WHAT IS EXPECTED>
Below are records to be copied exactly; their pictures are to be omitted.

** Opening SOURCE DATA block **

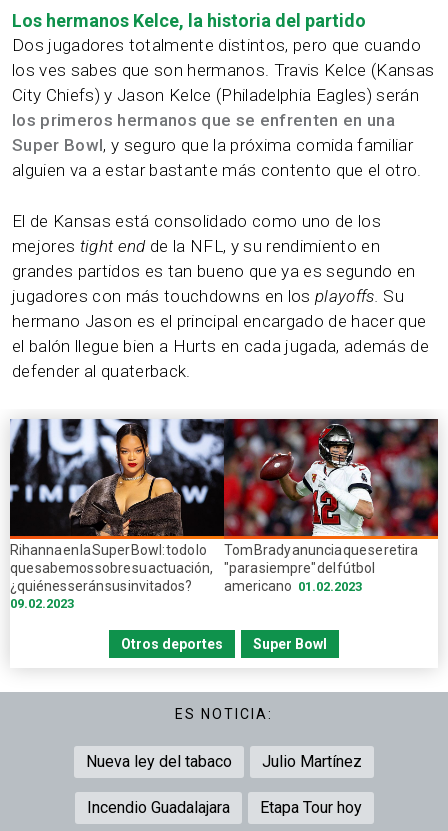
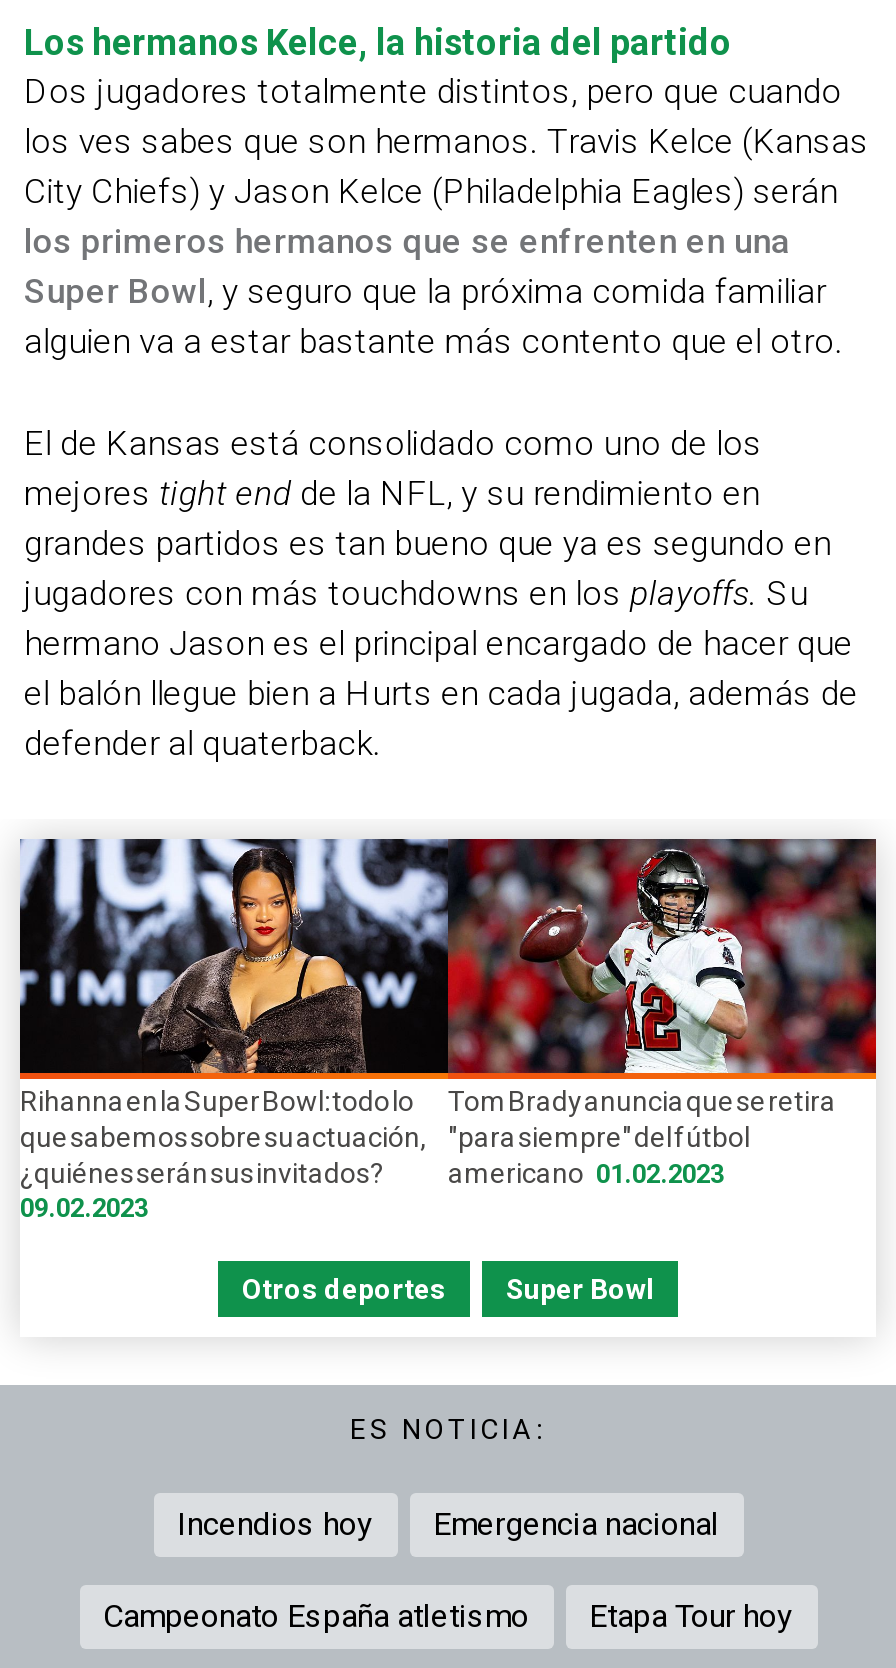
- Nueva ley del tabaco
- Julio Martínez
+ Incendios hoy
+ Emergencia nacional

- Incendio Guadalajara
+ Campeonato España atletismo
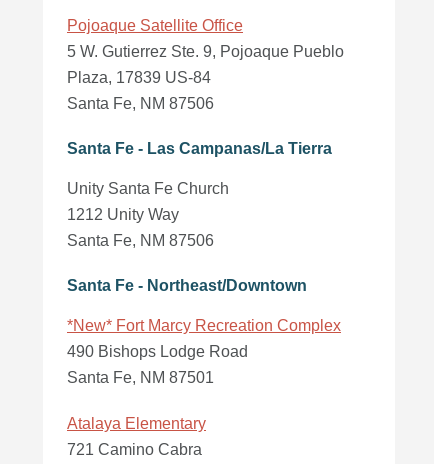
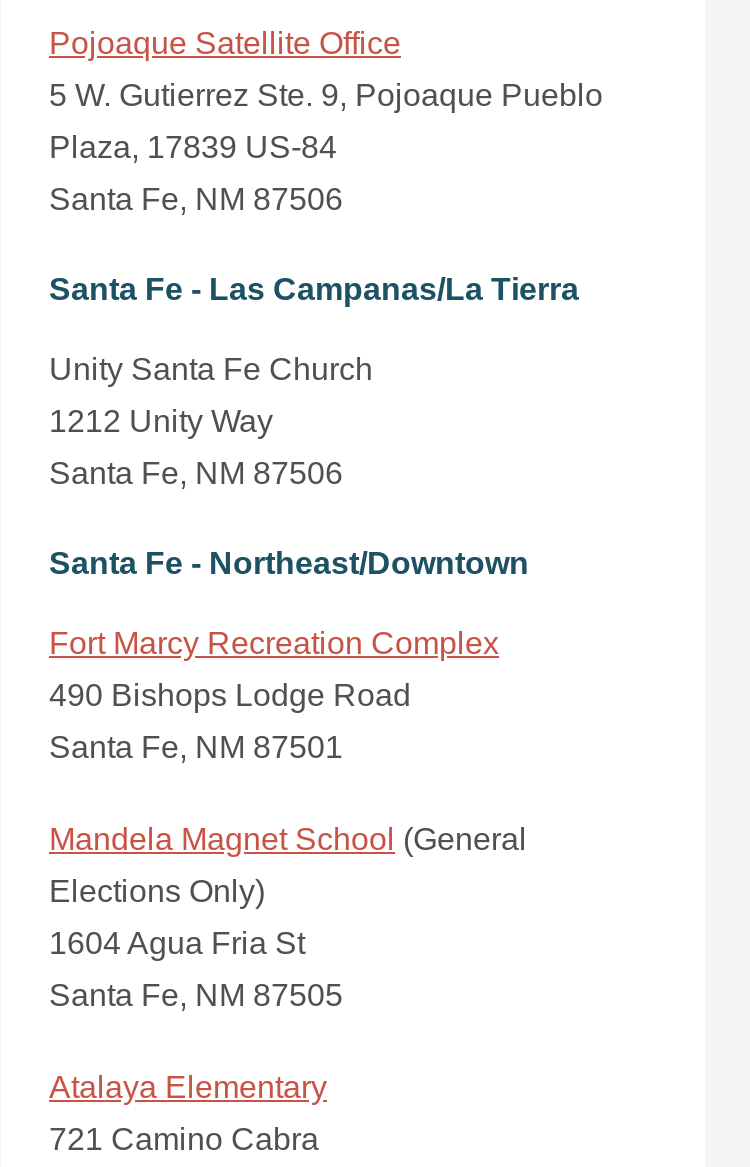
- *New* Fort Marcy Recreation Complex
+ Fort Marcy Recreation Complex

+ Mandela Magnet School (General
+ Elections Only)
+ 1604 Agua Fria St
+ Santa Fe, NM 87505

** Closing SOURCE DATA block **

TASK ANSWER>
- Nueva ley del tabaco
- Julio Martínez
+ Incendios hoy
+ Emergencia nacional

- Incendio Guadalajara
+ Campeonato España atletismo
- *New* Fort Marcy Recreation Complex
+ Fort Marcy Recreation Complex

+ Mandela Magnet School (General
+ Elections Only)
+ 1604 Agua Fria St
+ Santa Fe, NM 87505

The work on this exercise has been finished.